Datasets: Dividing the original dataset

All good software engineering projects devote considerable energy to testing their apps. Similarly, we strongly recommend testing your ML model to determine the correctness of its predictions.

Training, validation, and test sets

You should test a model against a different set of examples than those used to train the model. As you'll learn a little later, testing on different examples is stronger proof of your model's fitness than testing on the same set of examples. Where do you get those different examples? Traditionally in machine learning, you get those different examples by splitting the original dataset. You might assume, therefore, that you should split the original dataset into two subsets:

Figure 8. A horizontal bar divided into two pieces: ~80% of which
            is the training set and ~20% is the test set.
Figure 8. Not an optimal split.

 

Exercise: Check your intuition

Suppose you train on the training set and evaluate on the test set over multiple rounds. In each round, you use the test set results to guide how to update hyperparameters and the feature set. Can you see anything wrong with this approach? Pick only one answer.
This approach is computationally inefficient. Don't change hyperparameters or feature sets after each round of testing.
Doing many rounds of this procedure might cause the model to implicitly fit the peculiarities of the test set.
This approach is fine. After all, you're training on the training set and evaluating on a separate test set.

Dividing the dataset into two sets is a decent idea, but a better approach is to divide the dataset into three subsets. In addition to the training set and the test set, the third subset is:

  • A validation set performs the initial testing on the model as it is being trained.
Figure 9. A horizontal bar divided into three pieces: 70% of which
            is the training set, 15% the validation set, and 15%
            the test set
Figure 9. A much better split.

Use the validation set to evaluate results from the training set. After repeated use of the validation set suggests that your model is making good predictions, use the test set to double-check your model.

The following figure suggests this workflow. In the figure, "Tweak model" means adjusting anything about the model —from changing the learning rate, to adding or removing features, to designing a completely new model from scratch.

Figure 10. A workflow diagram consisting of the following stages:
            1. Train model on the training set.
            2. Evaluate model on the validation set.
            3. Tweak model according to results on the validation set.
            4. Iterate on 1, 2, and 3, ultimately picking the model that does
               best on the validation set.
            5. Confirm the results on the test set.
Figure 10. A good workflow for development and testing.

The workflow shown in Figure 10 is optimal, but even with that workflow, test sets and validation sets still "wear out" with repeated use. That is, the more you use the same data to make decisions about hyperparameter settings or other model improvements, the less confidence that the model will make good predictions on new data. For this reason, it's a good idea to collect more data to "refresh" the test set and validation set. Starting anew is a great reset.

Exercise: Check your intuition

You shuffled all the examples in the dataset and divided the shuffled examples into training, validation, and test sets. However, the loss value on your test set is so staggeringly low that you suspect a mistake. What might have gone wrong?
Training and testing are nondeterministic. Sometimes, by chance, your test loss is incredibly low. Rerun the test to confirm the result.
By chance, the test set just happened to contain examples that the model performed well on.
Many of the examples in the test set are duplicates of examples in the training set.

Additional problems with test sets

As the previous question illustrates, duplicate examples can affect model evaluation.
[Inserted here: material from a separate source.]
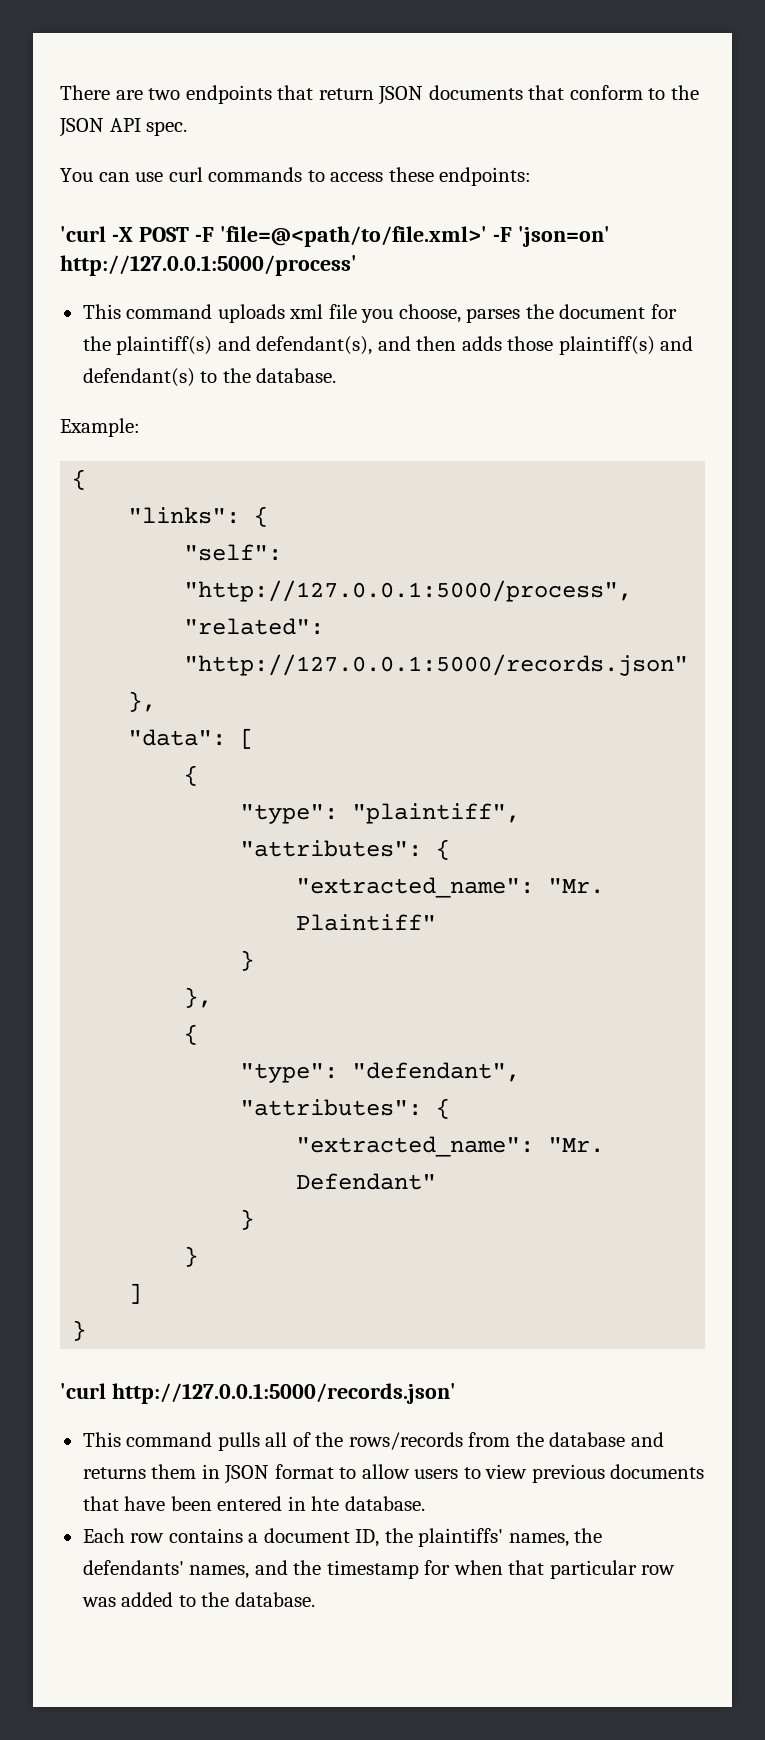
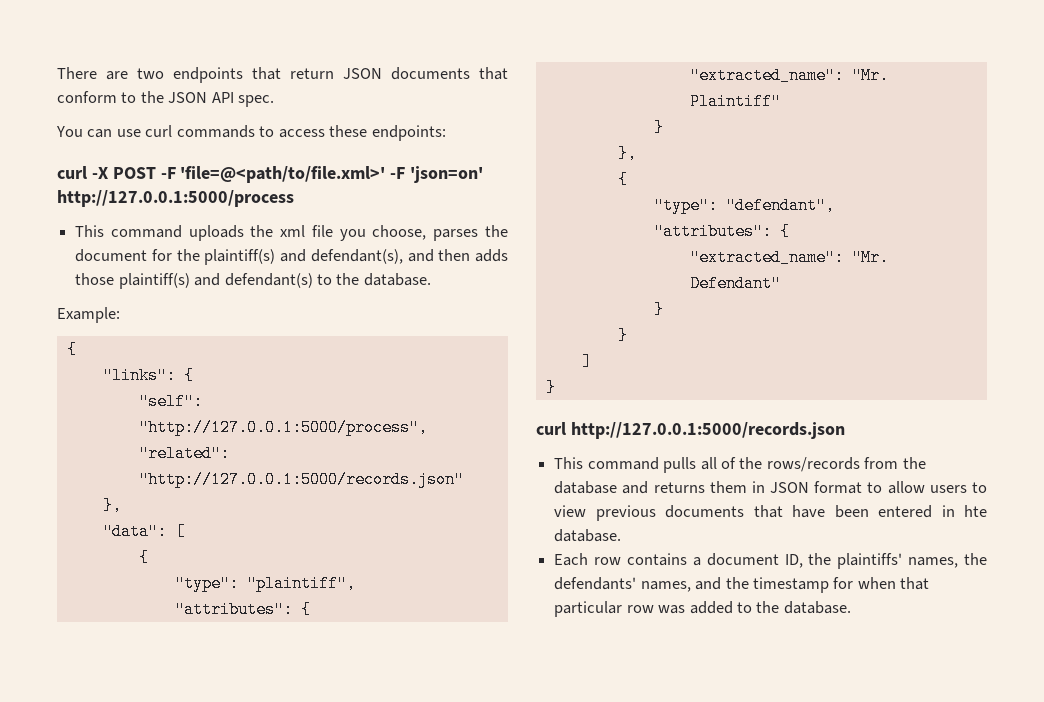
[60,226,106,242] 'curl -> [57,166,87,179] curl
[60,255,357,276] http://127.0.0.1:5000/process' -> [57,190,294,207] http://127.0.0.1:5000/process
(285, 313) none -> [250,225,274,237] the
[60,1383,456,1404] 'curl http://127.0.0.1:5000/records.json' -> [536,422,845,439] curl http://127.0.0.1:5000/records.json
After splitting a dataset into training, validation, and test sets, delete any examples in the validation set or test set that are duplicates of examples in the training set. The only fair test of a model is against new examples, not duplicates.

For example, consider a model that predicts whether an email is spam, using the subject line, email body, and sender's email address as features. Suppose you divide the data into training and test sets, with an 80-20 split. After training, the model achieves 99% precision on both the training set and the test set. You'd probably expect a lower precision on the test set, so you take another look at the data and discover that many of the examples in the test set are duplicates of examples in the training set. The problem is that you neglected to scrub duplicate entries for the same spam email from your input database before splitting the data. You've inadvertently trained on some of your test data.

In summary, a good test set or validation set meets all of the following criteria:

  • Large enough to yield statistically significant testing results.
  • Representative of the dataset as a whole. In other words, don't pick a test set with different characteristics than the training set.
  • Representative of the real-world data that the model will encounter as part of its business purpose.
  • Zero examples duplicated in the training set.

Exercises: Check your understanding

Given a single dataset with a fixed number of examples, which of the following statements is true?
Every example used in testing the model is one less example used in training the model.
The number of examples in the test set must be greater than the number of examples in the validation set or training set.
The number of examples in the test set must be greater than the number of examples in the validation set.
Suppose your test set contains enough examples to perform a statistically significant test. Furthermore, testing against the test set yields low loss. However, the model performed poorly in the real world. What should you do?
Determine how the original dataset differs from real-life data.
Retest on the same test set. The test results might have been an anomaly.
How many examples should the test set contain?
At least 15% of the original dataset.
Enough examples to yield a statistically significant test.